#### DATASET CONTENT ####
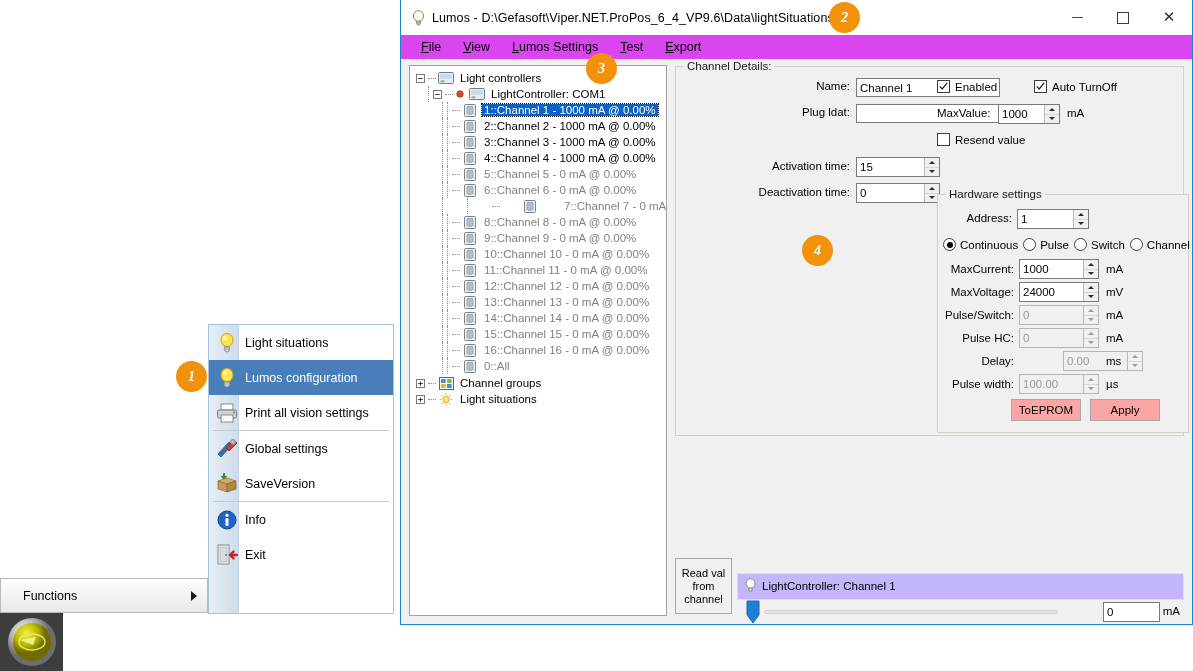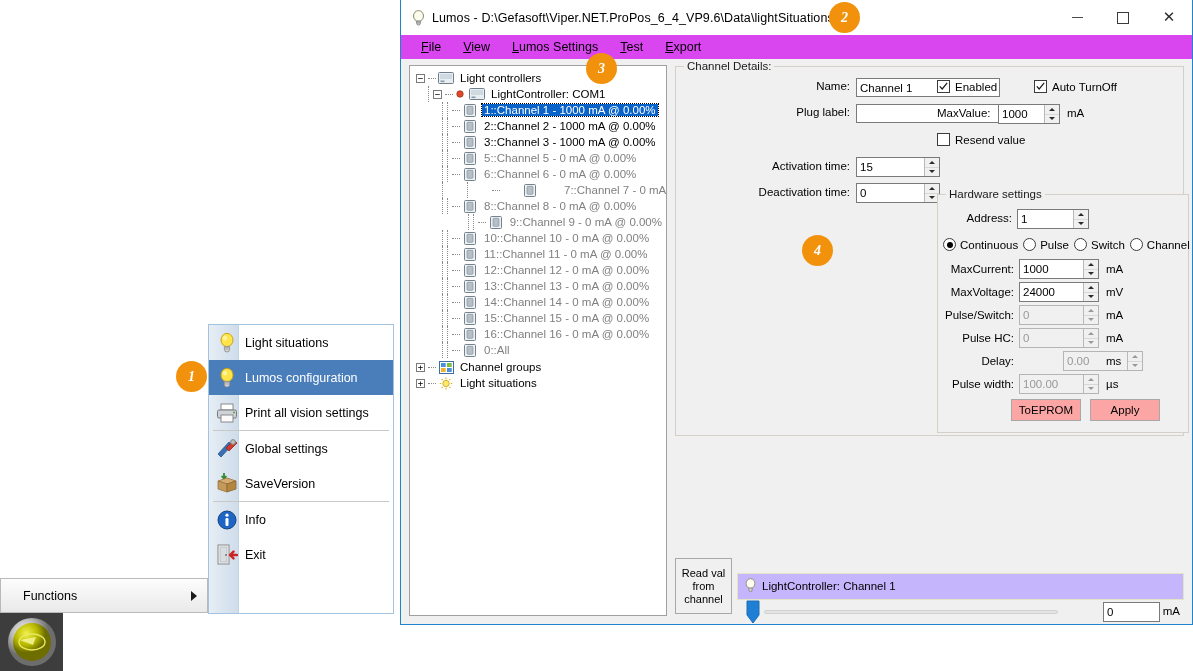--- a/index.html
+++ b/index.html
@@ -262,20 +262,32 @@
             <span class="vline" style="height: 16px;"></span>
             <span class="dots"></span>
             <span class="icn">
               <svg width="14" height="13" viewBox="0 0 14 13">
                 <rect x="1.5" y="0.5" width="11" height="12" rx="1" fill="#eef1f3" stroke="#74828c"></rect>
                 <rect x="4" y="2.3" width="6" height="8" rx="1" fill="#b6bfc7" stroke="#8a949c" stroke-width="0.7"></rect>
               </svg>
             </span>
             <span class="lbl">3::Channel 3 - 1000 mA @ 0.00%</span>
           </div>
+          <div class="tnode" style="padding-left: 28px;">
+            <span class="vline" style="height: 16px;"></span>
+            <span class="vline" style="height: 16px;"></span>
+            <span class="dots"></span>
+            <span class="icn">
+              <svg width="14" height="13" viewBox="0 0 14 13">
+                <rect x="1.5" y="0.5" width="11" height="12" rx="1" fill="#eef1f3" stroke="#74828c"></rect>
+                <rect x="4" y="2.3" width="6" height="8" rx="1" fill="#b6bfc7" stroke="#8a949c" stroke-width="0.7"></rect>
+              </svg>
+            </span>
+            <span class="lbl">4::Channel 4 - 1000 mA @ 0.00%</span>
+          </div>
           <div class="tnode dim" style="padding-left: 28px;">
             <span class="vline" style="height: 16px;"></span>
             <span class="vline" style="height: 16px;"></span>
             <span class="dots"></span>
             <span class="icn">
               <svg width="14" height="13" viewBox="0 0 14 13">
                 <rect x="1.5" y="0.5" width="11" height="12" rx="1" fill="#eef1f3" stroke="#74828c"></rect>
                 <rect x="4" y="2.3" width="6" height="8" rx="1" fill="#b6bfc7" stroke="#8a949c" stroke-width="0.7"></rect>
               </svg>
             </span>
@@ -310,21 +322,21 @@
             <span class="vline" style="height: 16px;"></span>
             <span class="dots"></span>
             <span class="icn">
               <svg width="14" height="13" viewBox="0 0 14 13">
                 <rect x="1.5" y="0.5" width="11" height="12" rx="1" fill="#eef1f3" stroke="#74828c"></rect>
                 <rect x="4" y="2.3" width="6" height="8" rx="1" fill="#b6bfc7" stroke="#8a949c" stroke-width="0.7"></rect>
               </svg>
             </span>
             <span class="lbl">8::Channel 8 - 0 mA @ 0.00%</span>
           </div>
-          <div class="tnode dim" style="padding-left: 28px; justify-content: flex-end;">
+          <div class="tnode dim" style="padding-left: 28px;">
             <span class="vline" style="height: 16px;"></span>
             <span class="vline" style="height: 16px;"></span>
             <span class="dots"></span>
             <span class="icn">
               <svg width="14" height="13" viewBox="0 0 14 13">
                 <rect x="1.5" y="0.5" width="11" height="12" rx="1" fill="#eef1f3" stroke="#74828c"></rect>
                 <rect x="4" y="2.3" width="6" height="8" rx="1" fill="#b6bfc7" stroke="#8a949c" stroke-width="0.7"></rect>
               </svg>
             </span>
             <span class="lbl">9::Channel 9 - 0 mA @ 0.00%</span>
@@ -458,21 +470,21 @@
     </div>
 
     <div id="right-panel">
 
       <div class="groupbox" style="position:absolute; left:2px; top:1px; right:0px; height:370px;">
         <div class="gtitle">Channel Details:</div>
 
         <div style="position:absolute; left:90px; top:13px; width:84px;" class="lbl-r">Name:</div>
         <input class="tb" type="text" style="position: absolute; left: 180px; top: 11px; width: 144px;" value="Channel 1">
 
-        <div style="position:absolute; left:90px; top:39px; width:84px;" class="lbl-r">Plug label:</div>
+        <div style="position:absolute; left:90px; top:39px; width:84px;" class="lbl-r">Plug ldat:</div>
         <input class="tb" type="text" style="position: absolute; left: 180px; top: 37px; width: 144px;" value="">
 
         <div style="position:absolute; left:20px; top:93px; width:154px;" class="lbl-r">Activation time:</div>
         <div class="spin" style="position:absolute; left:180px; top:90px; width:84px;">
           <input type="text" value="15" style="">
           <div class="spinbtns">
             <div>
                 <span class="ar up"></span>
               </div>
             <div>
####
EXERCISE –
Take every line from the records above that has the word "type" and copy it.

SOLUTION TO THIS PROBLEM –
         <input class="tb" type="text" style="position: absolute; left: 180px; top: 11px; width: 144px;" value="Channel 1">
         <input class="tb" type="text" style="position: absolute; left: 180px; top: 37px; width: 144px;" value="">
           <input type="text" value="15" style="">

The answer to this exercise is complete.